## Task details
For the word "padding", state how many lines of the records include it, with no other text.

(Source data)
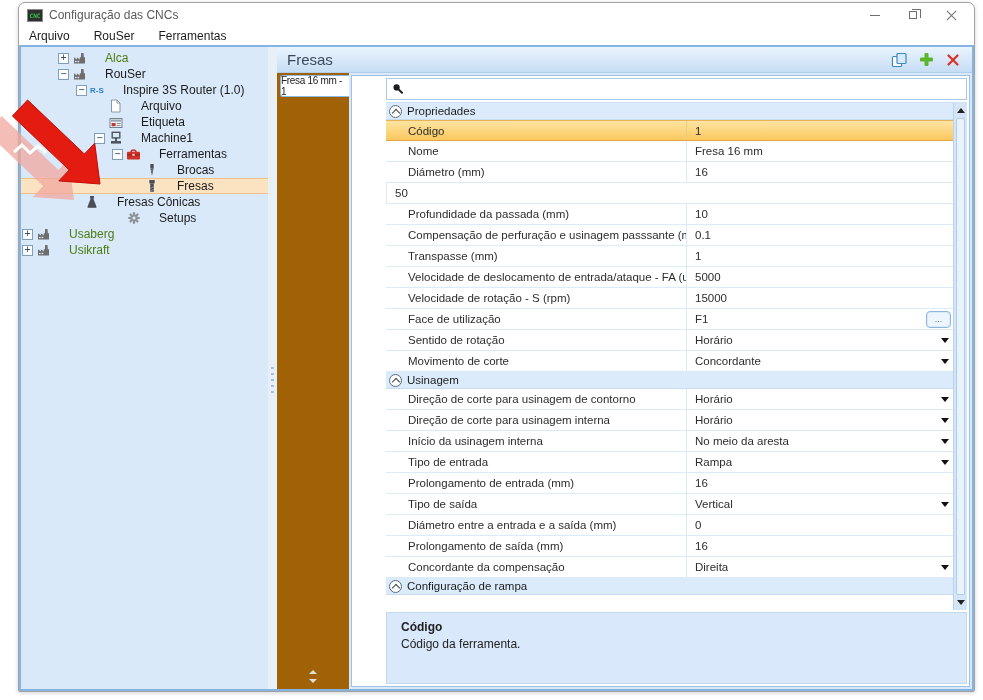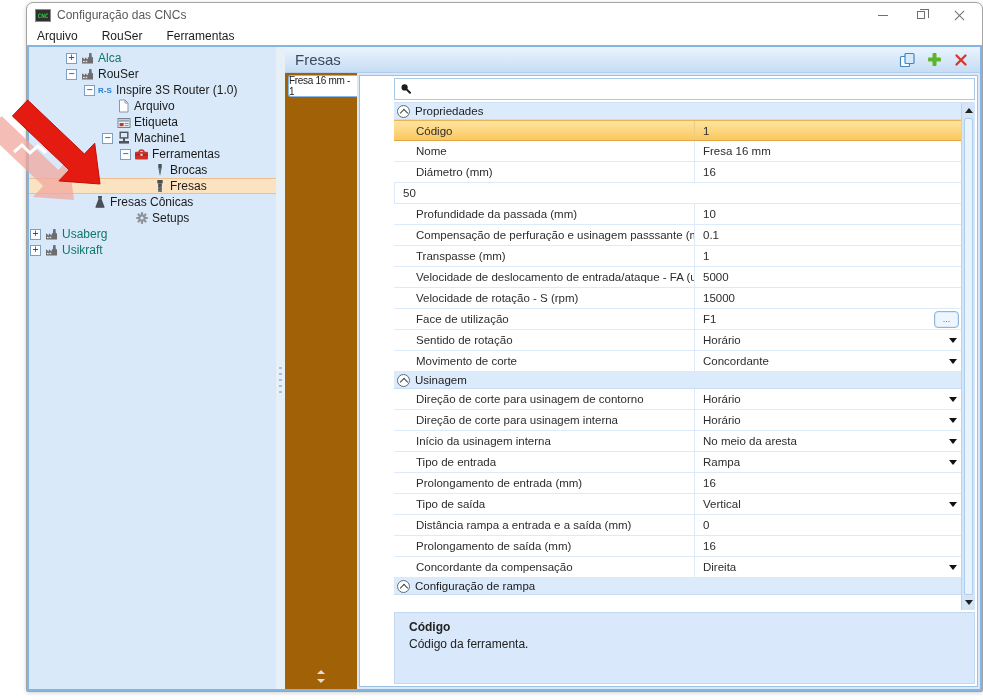--- a/index.html
+++ b/index.html
@@ -8,7 +8,7 @@
             font-family:"Liberation Sans", sans-serif; overflow:hidden; }
 
   
-  .window { position:absolute; left:26px; top:2px; width:957px; height:690px;
+  .window { position:absolute; left:18px; top:2px; width:957px; height:690px;
             background:#fff; border:1px solid #a3a3a3; border-radius:7px 7px 2px 2px;
             box-shadow:0 1px 4px rgba(0,0,0,.18); }
   .titlebar { height:24px; display:flex; align-items:center; gap:6px; padding:0 8px; position:relative; }

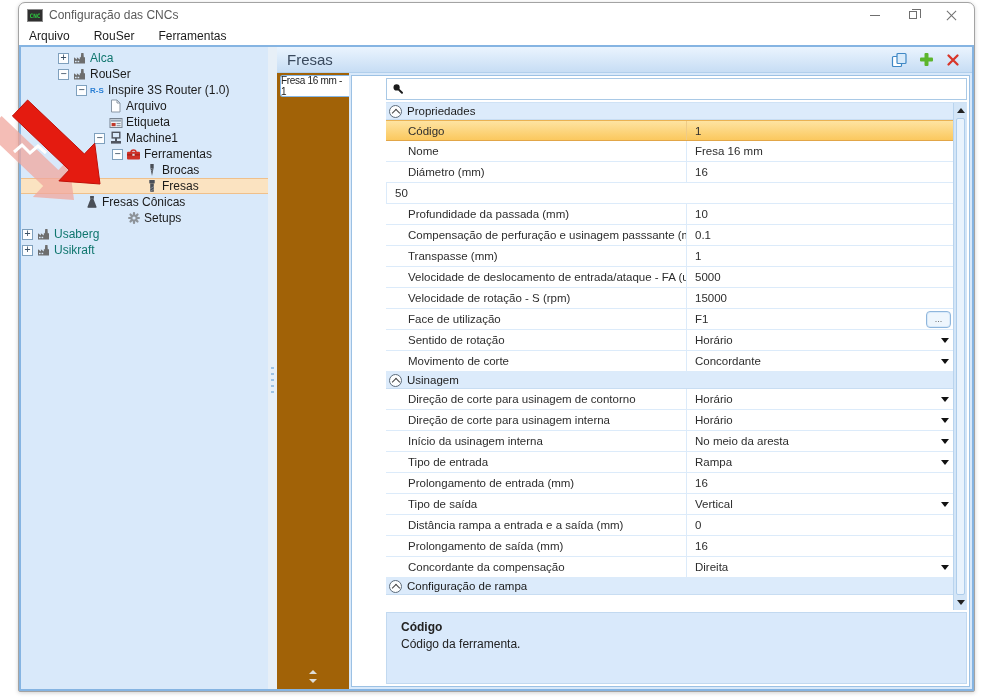--- a/index.html
+++ b/index.html
@@ -38,7 +38,7 @@
   .tree { width:247px; flex:none; padding-top:3px; overflow:hidden; }
   .trow { height:16px; display:flex; align-items:center; font-size:12px; color:#1b1b1b; white-space:nowrap; }
   .trow.selected { background:#fbe3c1; border-top:1px solid #efc08b; border-bottom:1px solid #efc08b; }
-  .trow.muted .tlabel { color:#0f766e; }
+  .trow.muted .tlabel { color:#4d7c0f; }
   .expander { width:11px; height:11px; flex:none; border:1px solid #7fa0bd; background:#fdfeff;
               font-size:10px; line-height:8px; text-align:center; color:#3c5166; margin-right:3px;
               font-family:"DejaVu Sans Mono",monospace; }

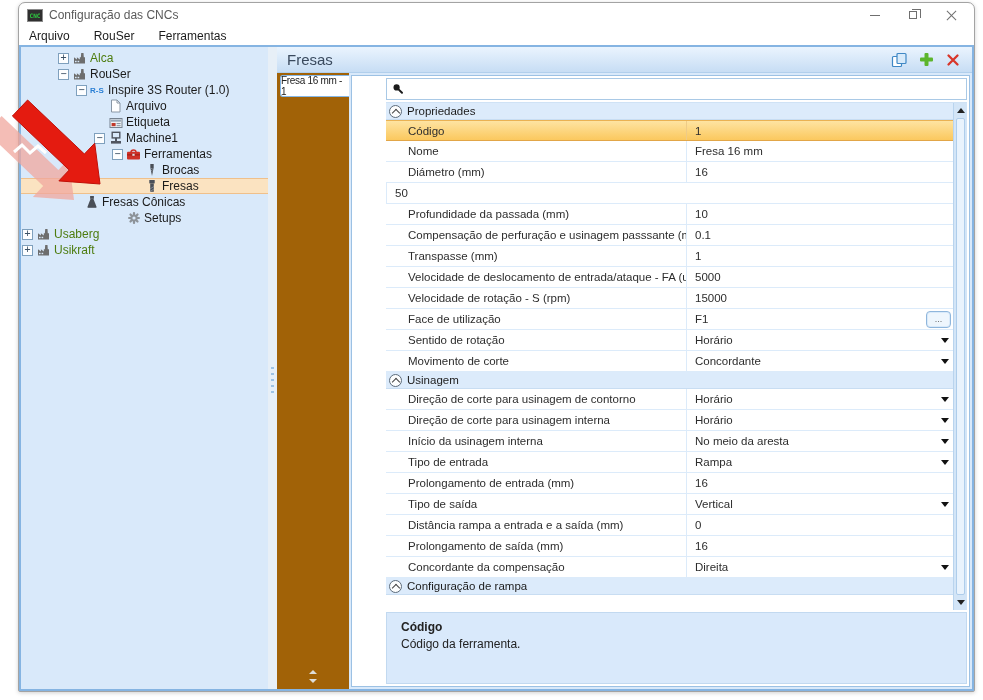--- a/index.html
+++ b/index.html
@@ -43,7 +43,7 @@
               font-size:10px; line-height:8px; text-align:center; color:#3c5166; margin-right:3px;
               font-family:"DejaVu Sans Mono",monospace; }
   .exspacer { width:14px; flex:none; }
-  .ticon { width:15px; height:14px; flex:none; margin-right:3px; display:inline-flex;
+  .ticon { width:15px; height:14px; flex:none; margin-right:18px; display:inline-flex;
            align-items:center; justify-content:center; }
   .tlabel { padding-right:4px; }
 

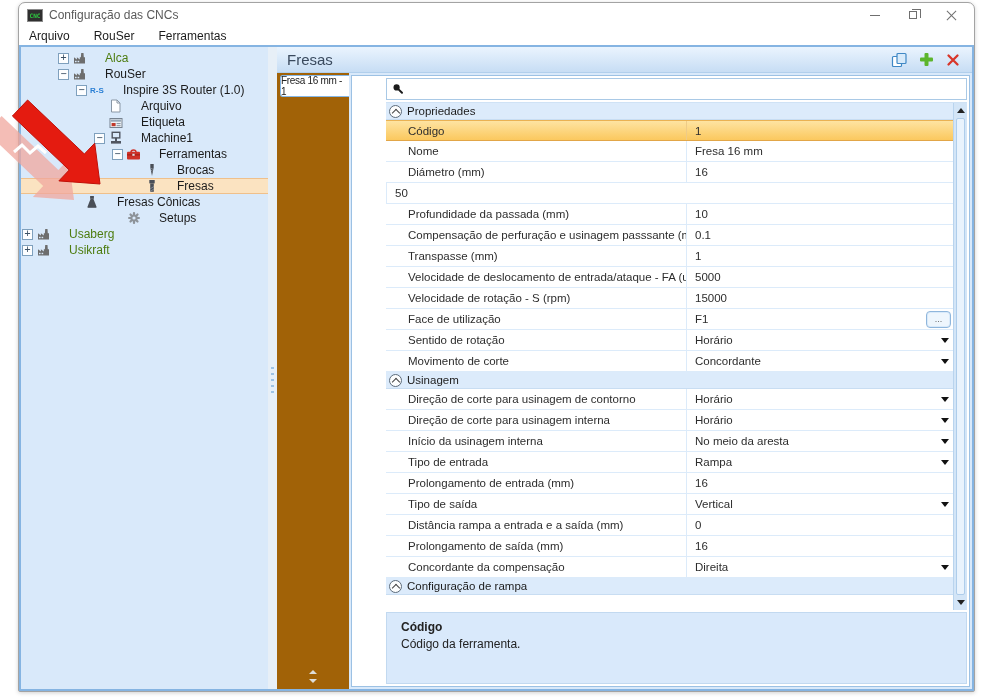--- a/index.html
+++ b/index.html
@@ -472,7 +472,7 @@
                     </div>
                   </div>
                   <div class="grow">
-                    <div class="glabel">Distância rampa a entrada e a saída (mm)</div>
+                    <div class="glabel">Diámetro entre a entrada e a saída (mm)</div>
                     <div class="gvalue">
                       <span>0</span>
                     </div>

## Written solution
3